Collected data entries:
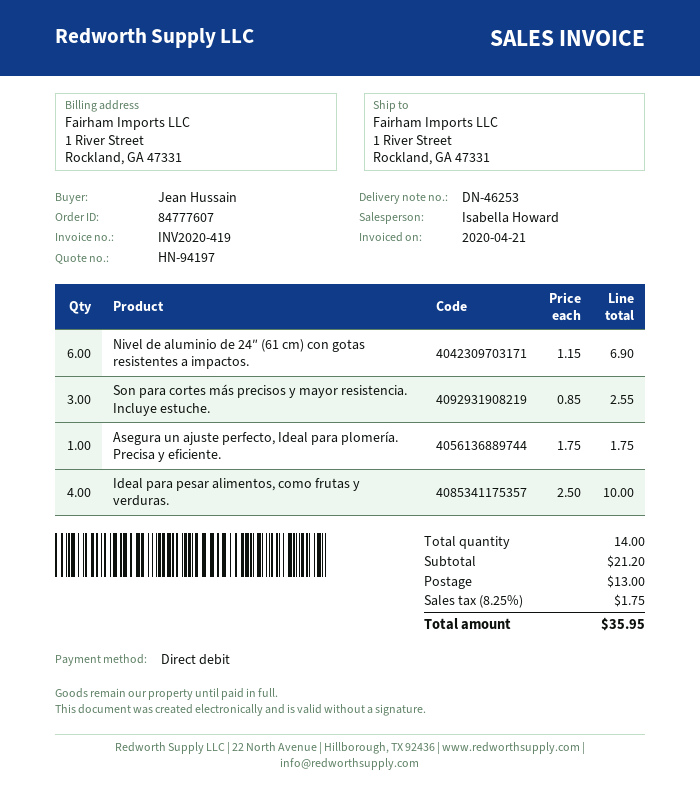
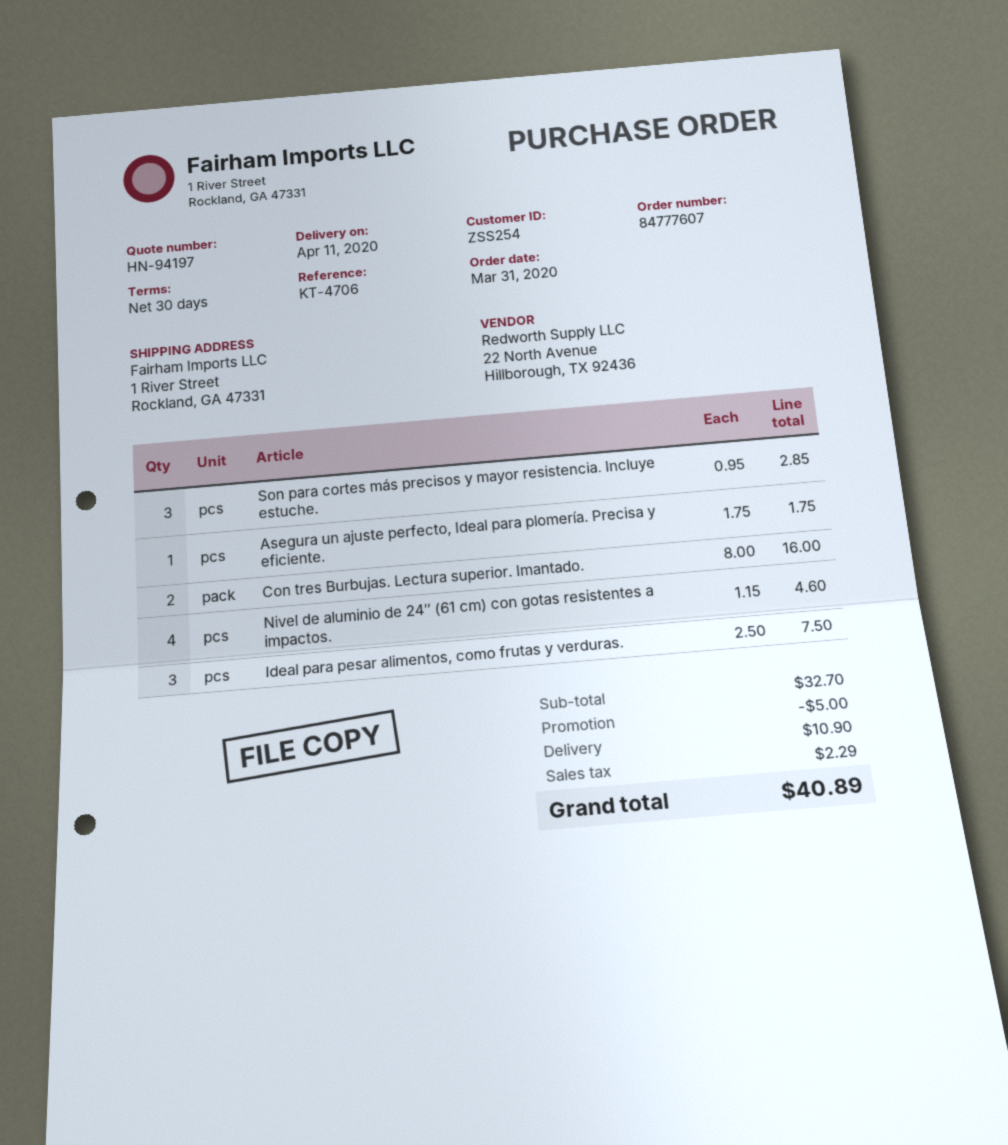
Nivel de aluminio de 24″ (61 cm) con gotas resistentes a impactos.: 6 x 1.15 = 6.90 -> 4 x 1.15 = 4.60
Son para cortes más precisos y mayor resistencia. Incluye estuche.: 3 x 0.85 = 2.55 -> 3 x 0.95 = 2.85
Ideal para pesar alimentos, como frutas y verduras.: 4 x 2.50 = 10.00 -> 3 x 2.50 = 7.50
Con tres Burbujas. Lectura superior. Imantado.: none -> 2 x 8.00 = 16.00
subtotal: 21.20 -> 32.70
discount: none -> 5.00
shipping: 13.00 -> 10.90
tax: 1.75 -> 2.29
total: 35.95 -> 40.89

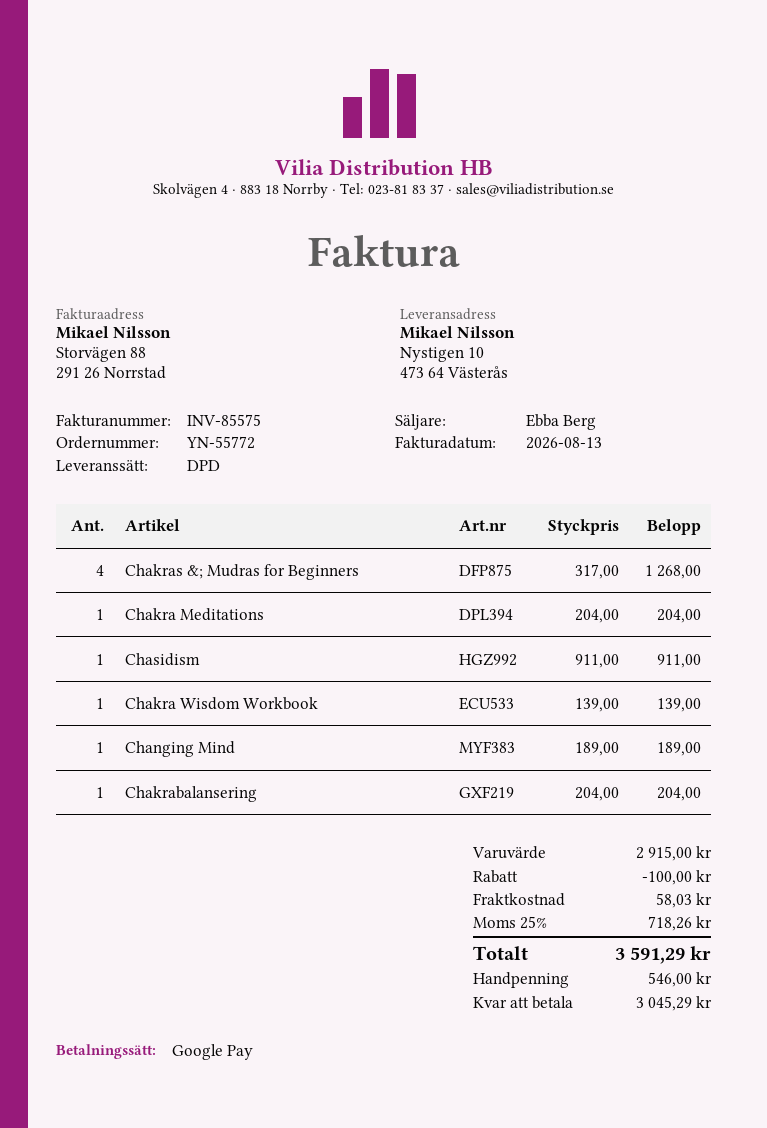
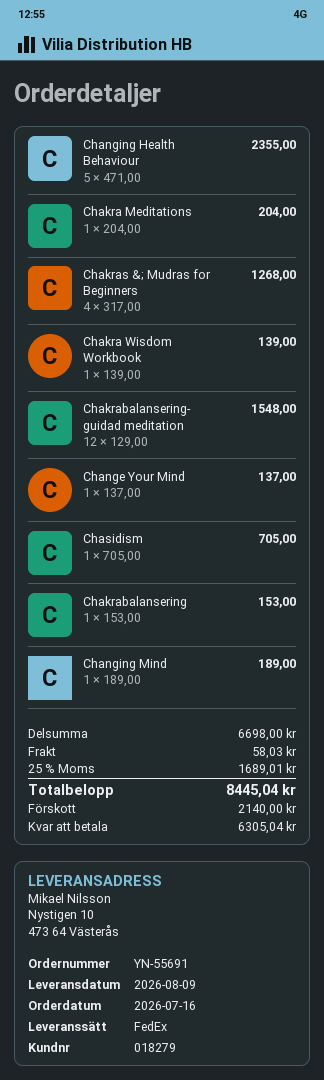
order number: YN-55772 -> YN-55691
shipping method: DPD -> FedEx
Chasidism: 1 x 911.00 = 911.00 -> 1 x 705.00 = 705.00
Chakrabalansering: 1 x 204.00 = 204.00 -> 1 x 153.00 = 153.00
Changing Health Behaviour: none -> 5 x 471.00 = 2355.00
Chakrabalansering- guidad meditation: none -> 12 x 129.00 = 1548.00
Change Your Mind: none -> 1 x 137.00 = 137.00
subtotal: 2915.00 -> 6698.00
discount: 100.00 -> none
tax: 25% = 718.26 -> 25% = 1689.01
total: 3591.29 -> 8445.04
deposit: 546.00 -> 2140.00
balance: 3045.29 -> 6305.04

- Goal of the exercise
Retype the records above, but only those lines that fall between the line containing "Chakrabalansering: 1 x" and the line containing "total: 3591.29 -> 8445.04", with both of those lines included, exactly as written.

- Exercise result
Chakrabalansering: 1 x 204.00 = 204.00 -> 1 x 153.00 = 153.00
Changing Health Behaviour: none -> 5 x 471.00 = 2355.00
Chakrabalansering- guidad meditation: none -> 12 x 129.00 = 1548.00
Change Your Mind: none -> 1 x 137.00 = 137.00
subtotal: 2915.00 -> 6698.00
discount: 100.00 -> none
tax: 25% = 718.26 -> 25% = 1689.01
total: 3591.29 -> 8445.04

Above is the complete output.